Items listed in a dataset
= Beginning of Section =
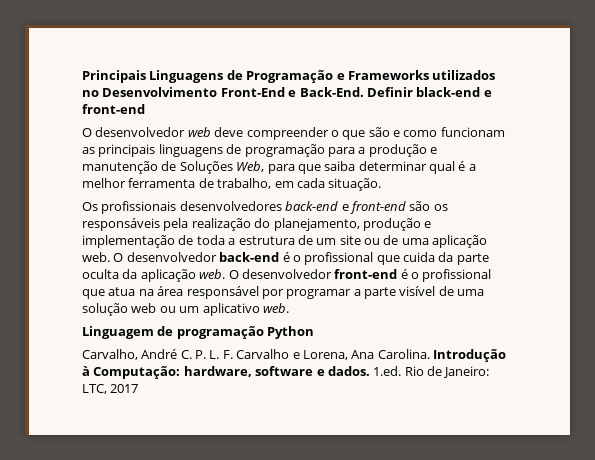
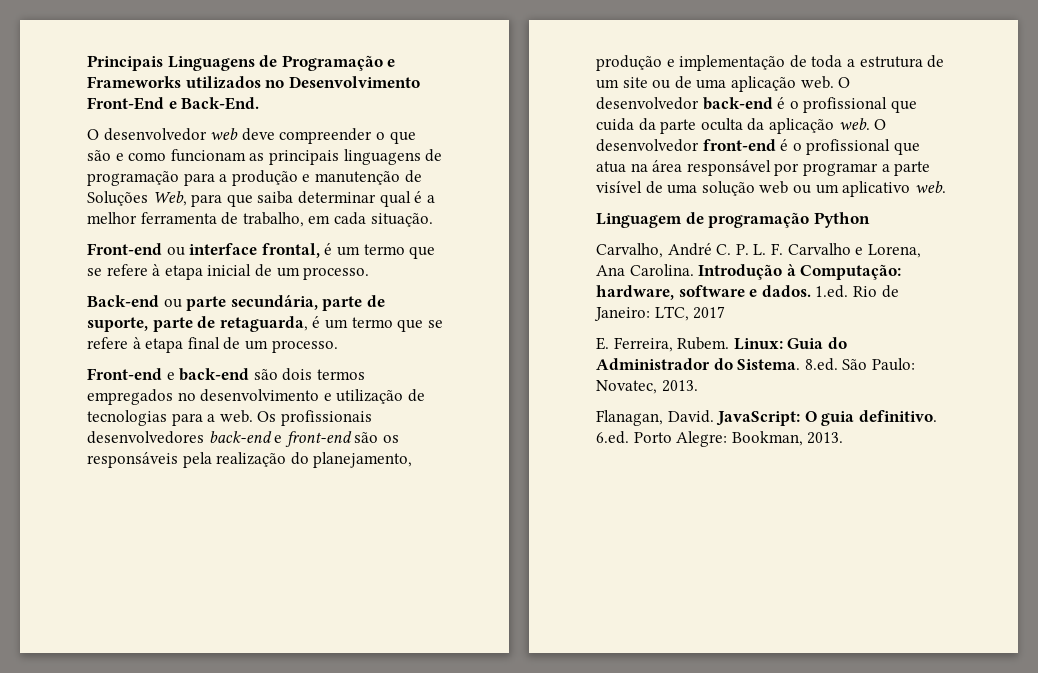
- Definir black-end e front-end
+ Front-end ou interface frontal, é um termo que se refere à etapa inicial de um processo.
+ Back-end ou parte secundária, parte de suporte, parte de retaguarda, é um termo que se refere à etapa final de um processo.
+ Front-end e back-end são dois termos empregados no desenvolvimento e utilização de tecnologias para a web.
+ E. Ferreira, Rubem. Linux: Guia do Administrador do Sistema. 8.ed. São Paulo: Novatec, 2013.
+ Flanagan, David. JavaScript: O guia definitivo. 6.ed. Porto Alegre: Bookman, 2013.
= End of Section =
WORK INSTRUCTION ▸ Report all lines of the data above that include the string "refere".

EXERCISE RESULT ▸
+ Front-end ou interface frontal, é um termo que se refere à etapa inicial de um processo.
+ Back-end ou parte secundária, parte de suporte, parte de retaguarda, é um termo que se refere à etapa final de um processo.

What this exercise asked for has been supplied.